It’s been a month since the launch of the new three-digit Suicide and Crisis Lifeline, 9-8-8, on July 16th. Formerly the National Suicide Prevention Lifeline, 1-800-273-8255, users can now access mental health care, substance use, developmental disability, and suicide prevention services by simply texting or calling 9-8-8. When a person accesses 9-8-8 or 1-800-273-8255, they are routed to a local crisis call center for support.

The new 9-8-8 line in Georgia is an addition to the crisis resources available to residents. Calling or texting Georgia Crisis & Access Line (GCAL), the National Suicide Prevention Lifeline above, and now, 9-8-8, can all connect you to someone who can help. These resources will all help address the increased demand for mental health services, as calls to the National Disaster Distress Helpline increased by 891% at the beginning of the pandemic.

And already, 9-8-8 and associated state and federal initiatives have been heralded as a step in the right direction toward addressing the U.S.’s mental health crisis.
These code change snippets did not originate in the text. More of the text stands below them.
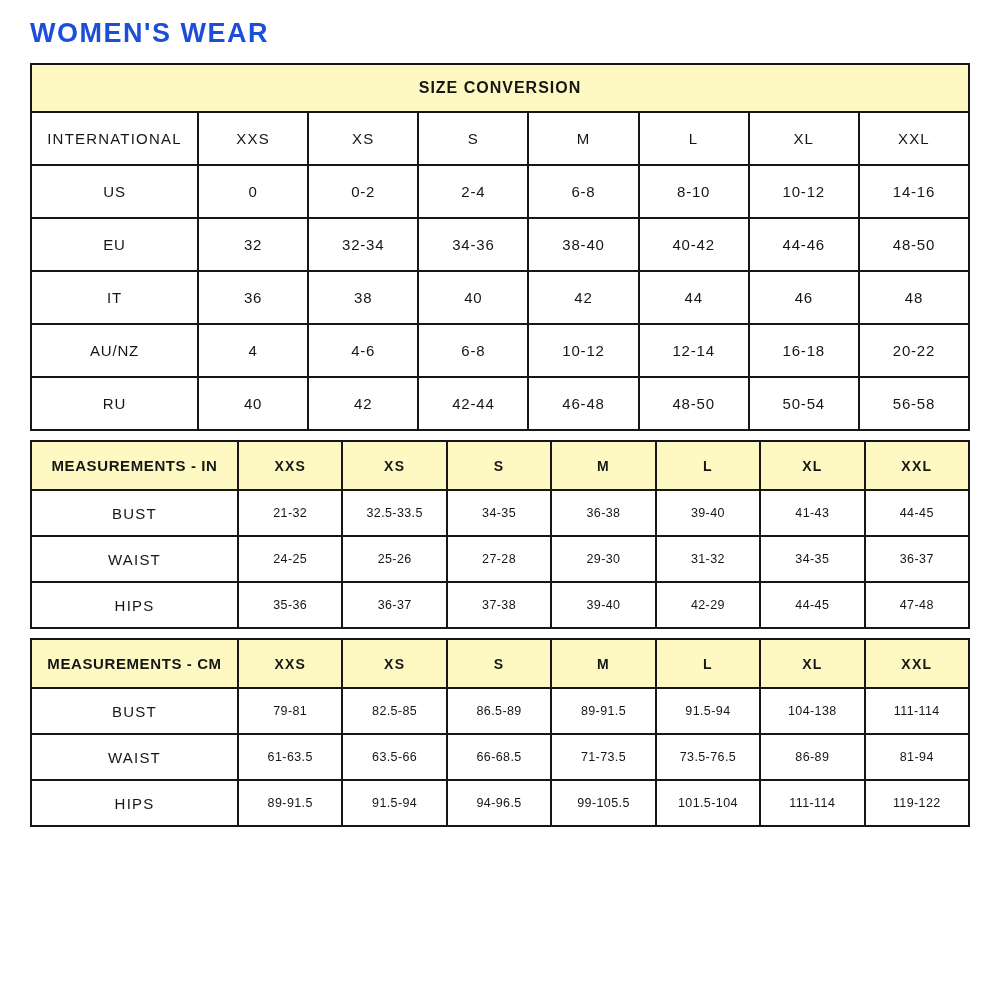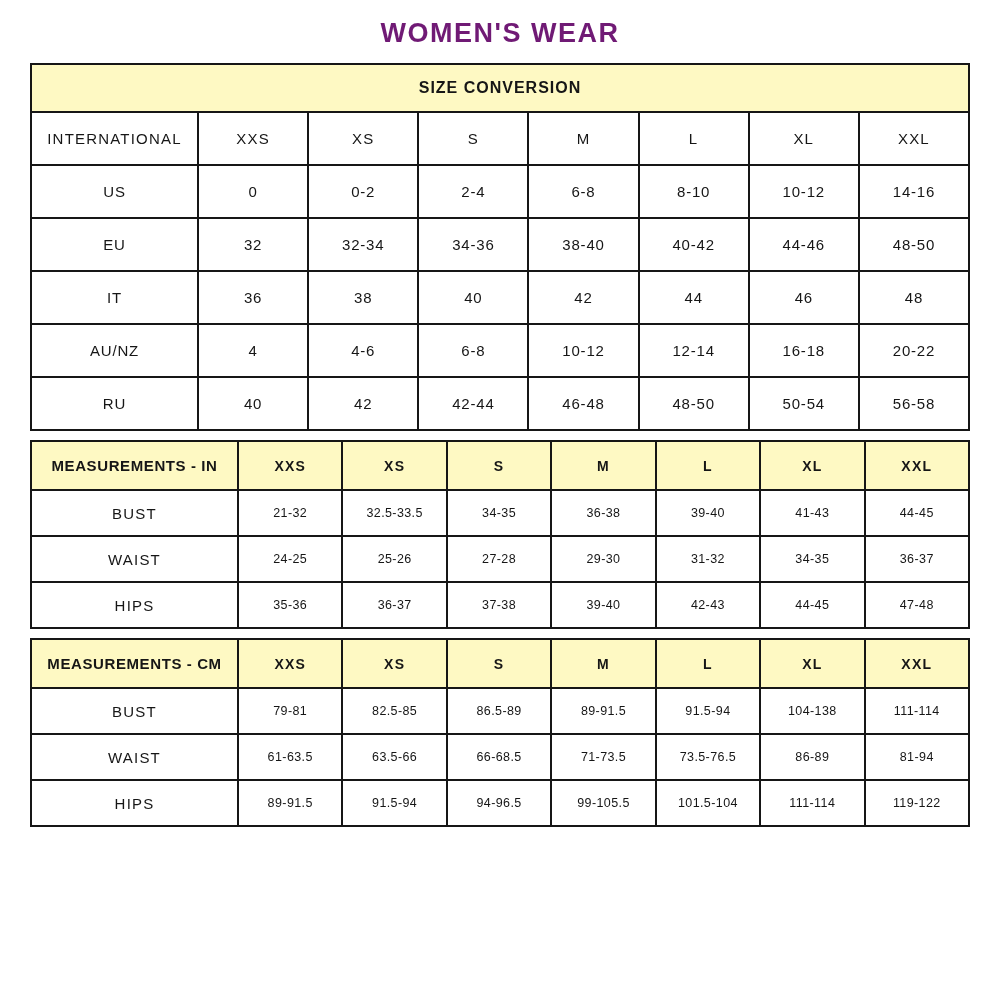--- a/index.html
+++ b/index.html
@@ -12,12 +12,11 @@
   }
   .page { padding: 8px 30px 0 30px; }
   h1.page-title {
-    text-align: center;
     font-size: 27px;
     font-weight: bold;
     letter-spacing: 1.5px;
     margin: 10px 0 14px 0;
-    color: #701a75;
+    color: #1d4ed8;
   }
   table.tbl {
     border-collapse: collapse;

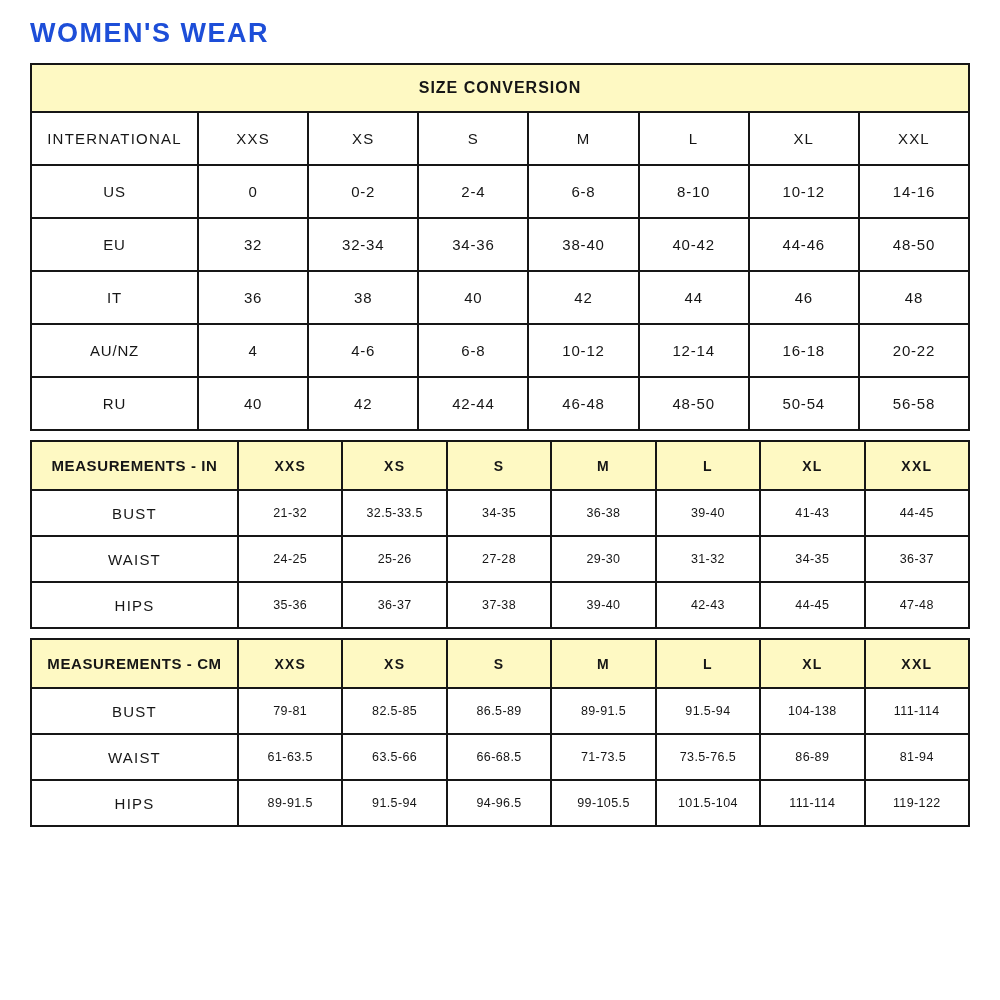--- a/index.html
+++ b/index.html
@@ -165,7 +165,7 @@
       <td class="val">36-37</td>
       <td class="val">37-38</td>
       <td class="val">39-40</td>
-      <td class="val">42-43</td>
+      <td class="val">42-29</td>
       <td class="val">44-45</td>
       <td class="val">47-48</td>
     </tr>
The goals of the service include providing the least-invasive, person-centered care, and a safer alternative to law enforcement intervention. One of the champions of the specialized lifeline is Taun Hall, whose son, Miles Hall, was fatally shot by police in Walnut Creek, CA when she had called them for help during a mental health breakdown.

However, some critics have expressed apprehensions that a user’s geolocation will be automatically routed to law enforcement, exposing marginalized communities to unwanted and unsafe interactions with law and health care systems. The Associated Press verified with the Federal Communications Commission, the government agency that oversees broadband/geolocation access and all media communications, that this claim is false. The lifeline is unable to access and will not automatically route the location of calls/texts/chats to law enforcement.
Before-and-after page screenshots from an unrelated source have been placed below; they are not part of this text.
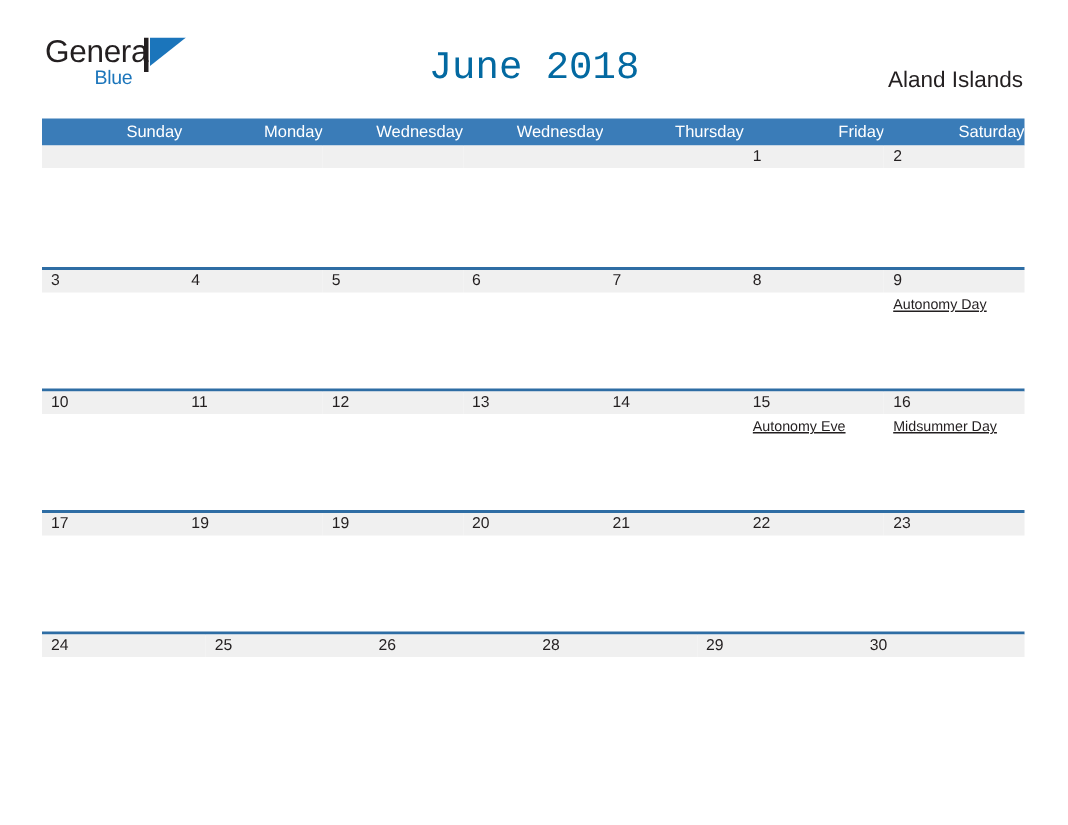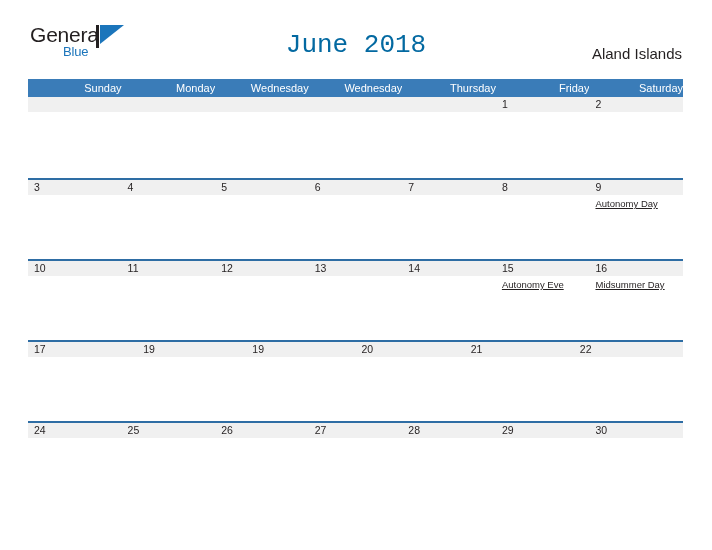--- a/index.html
+++ b/index.html
@@ -347,6 +347,11 @@
               <div class="day-number">22</div>
             </div>
           </div>
+          <div class="day-cell">
+            <div class="day-band">
+              <div class="day-number">23</div>
+            </div>
+          </div>
         </div>
       </div>
       <div class="week-row">

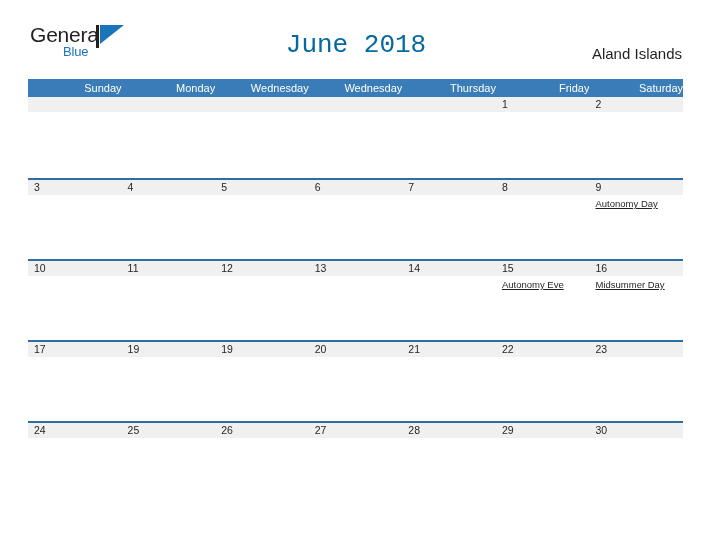--- a/index.html
+++ b/index.html
@@ -374,11 +374,6 @@
           </div>
           <div class="day-cell">
             <div class="day-band">
-              <div class="day-number">27</div>
-            </div>
-          </div>
-          <div class="day-cell">
-            <div class="day-band">
               <div class="day-number">28</div>
             </div>
           </div>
Furthermore, studies conducted by Crisis Now Academy and the Arizona Crisis Now model found that at least 90% of hotline calls are resolved with connections to local resources and other low-level interventions. Emergency services such as those provided by 9-1-1 and crisis stabilization units are involved in only about 2% of the calls. These are reserved for situations involving high-risk and immediate dangers.
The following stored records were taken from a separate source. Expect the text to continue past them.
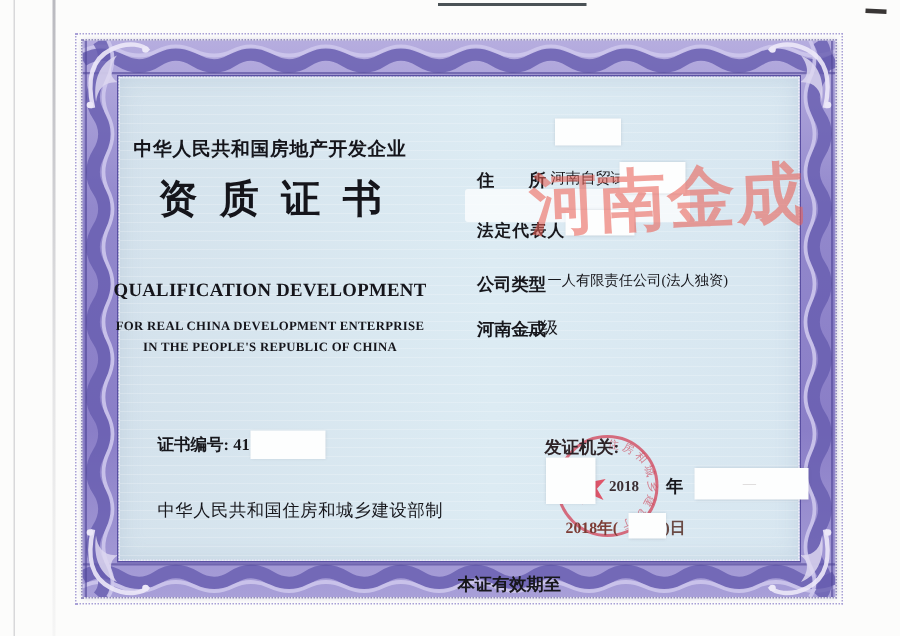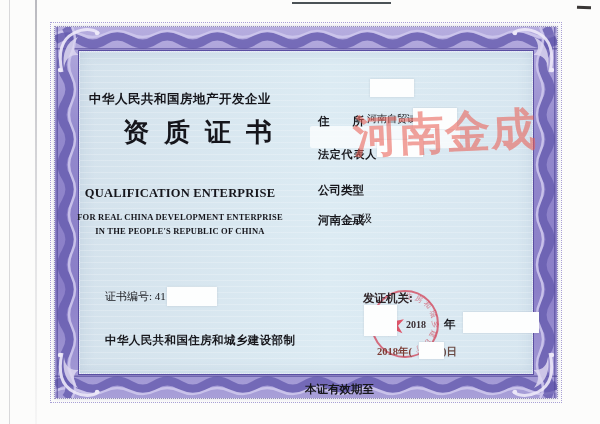--- a/index.html
+++ b/index.html
@@ -47,7 +47,7 @@
   
   .left-col{position:absolute;left:18px;top:0;width:214px;text-align:center;color:#15151b;z-index:10;}
   .hdr-line{position:absolute;left:0;top:64px;width:100%;font-size:12.5px;font-weight:700;letter-spacing:.5px;}
-  .main-title{position:absolute;left:0;top:88px;width:100%;font-size:26px;font-weight:700;letter-spacing:15px;text-indent:15px;text-align:right;}
+  .main-title{position:absolute;left:0;top:88px;width:100%;font-size:26px;font-weight:700;letter-spacing:15px;text-indent:15px;}
   .en-title{position:absolute;left:0;top:159px;width:100%;font-size:12.5px;font-weight:700;letter-spacing:.2px;}
   .en-sub1{position:absolute;left:0;top:185px;width:100%;font-size:8.5px;font-weight:700;letter-spacing:.2px;}
   .en-sub2{position:absolute;left:0;top:199px;width:100%;font-size:8.5px;font-weight:700;letter-spacing:.2px;}

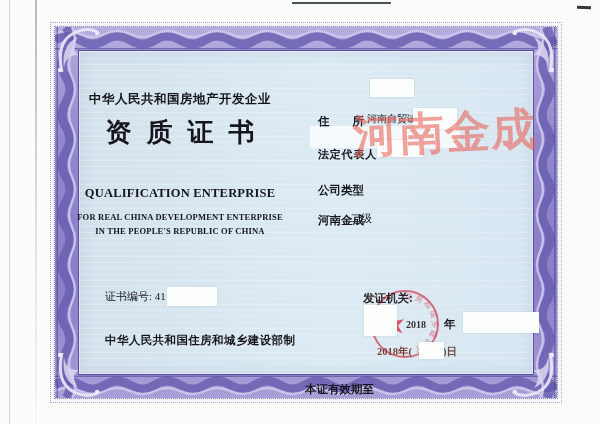--- a/index.html
+++ b/index.html
@@ -153,7 +153,7 @@
     <div class="left-col">
       <div class="hdr-line">中华人民共和国房地产开发企业</div>
       <div class="main-title">资质证书</div>
-      <div class="en-title">QUALIFICATION ENTERPRISE</div>
+      <div class="en-title">QUALIFICATION DEVELOPMENT</div>
       <div class="en-sub1">FOR REAL CHINA DEVELOPMENT ENTERPRISE</div>
       <div class="en-sub2">IN THE PEOPLE'S REPUBLIC OF CHINA</div>
     </div>

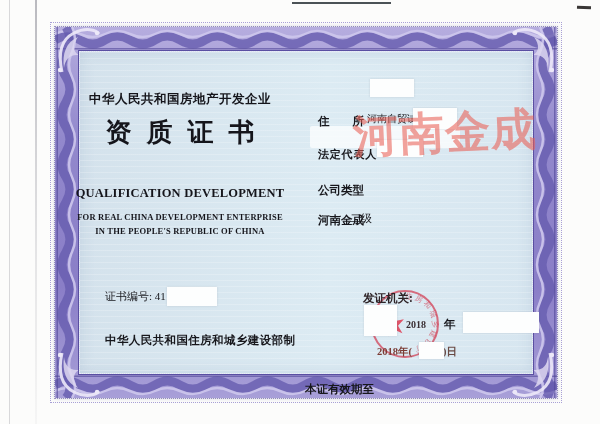--- a/index.html
+++ b/index.html
@@ -172,6 +172,7 @@
     </div>
     <div class="rrow" style="top:153px">
       <span class="lbl2">公司类型</span>
+      <span class="rval" style="left:47px;font-size:9.5px">一人有限责任公司(法人独资)</span>
     </div>
     <div class="rrow" style="top:183px">
       <span class="lbl2">河南金成</span>

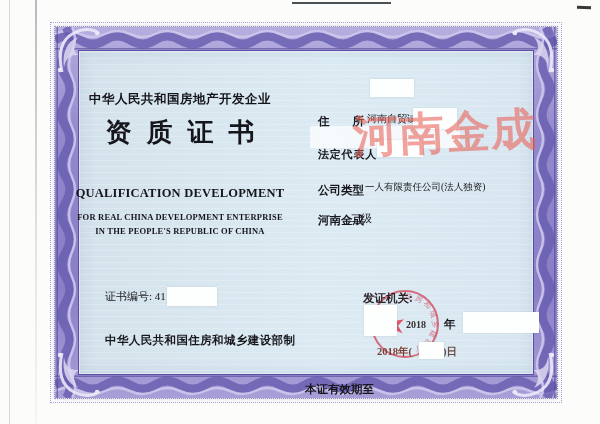--- a/index.html
+++ b/index.html
@@ -51,7 +51,7 @@
   .en-title{position:absolute;left:0;top:159px;width:100%;font-size:12.5px;font-weight:700;letter-spacing:.2px;}
   .en-sub1{position:absolute;left:0;top:185px;width:100%;font-size:8.5px;font-weight:700;letter-spacing:.2px;}
   .en-sub2{position:absolute;left:0;top:199px;width:100%;font-size:8.5px;font-weight:700;letter-spacing:.2px;}
-  .certno-row{position:absolute;left:50px;top:262px;font-size:11px;font-weight:400;color:#17171c;z-index:10;white-space:nowrap;}
+  .certno-row{position:absolute;left:50px;top:262px;font-size:11px;font-weight:700;color:#17171c;z-index:10;white-space:nowrap;}
   .issuer-line{position:absolute;left:50px;top:306px;font-size:11.5px;font-weight:700;letter-spacing:.4px;color:#17171c;z-index:10;white-space:nowrap;}
   
   .rrow{position:absolute;left:263px;width:225px;height:18px;color:#17171c;z-index:10;white-space:nowrap;}

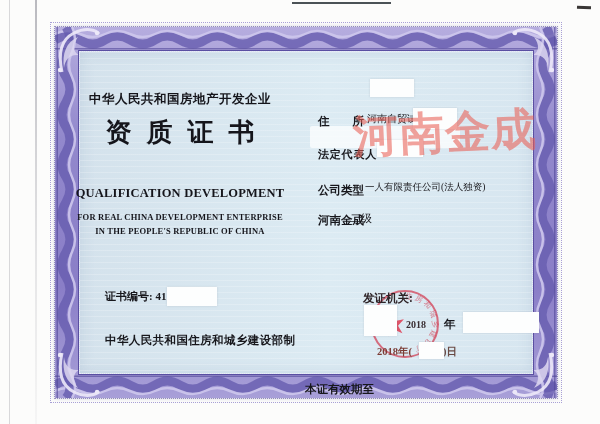--- a/index.html
+++ b/index.html
@@ -52,7 +52,7 @@
   .en-sub1{position:absolute;left:0;top:185px;width:100%;font-size:8.5px;font-weight:700;letter-spacing:.2px;}
   .en-sub2{position:absolute;left:0;top:199px;width:100%;font-size:8.5px;font-weight:700;letter-spacing:.2px;}
   .certno-row{position:absolute;left:50px;top:262px;font-size:11px;font-weight:700;color:#17171c;z-index:10;white-space:nowrap;}
-  .issuer-line{position:absolute;left:50px;top:306px;font-size:11.5px;font-weight:700;letter-spacing:.4px;color:#17171c;z-index:10;white-space:nowrap;}
+  .issuer-line{position:absolute;left:50px;top:306px;font-size:11.5px;font-weight:400;letter-spacing:.4px;color:#17171c;z-index:10;white-space:nowrap;}
   
   .rrow{position:absolute;left:263px;width:225px;height:18px;color:#17171c;z-index:10;white-space:nowrap;}
   .lbl2{display:inline-block;width:46px;font-size:11.5px;font-weight:700;text-align:justify;text-align-last:justify;}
In response to this and other concerns, the Kennedy-Satcher Center for Mental Health Equity of Morehouse School of Medicine, and Beacon Health Options published a policy brief that offered six recommendations for prioritizing equity in the 9-8-8 implementation in Georgia. These recommendations include “deployment of law enforcement in psychiatric emergency response … only as needed” and “prioritizing visibility of groups that are historically excluded or inadequately reached by…psychiatric emergency systems”. DBHDD’s work with diverse community stakeholders is helping to ensure the visibility of historically marginalized groups in its 9-8-8 implementation.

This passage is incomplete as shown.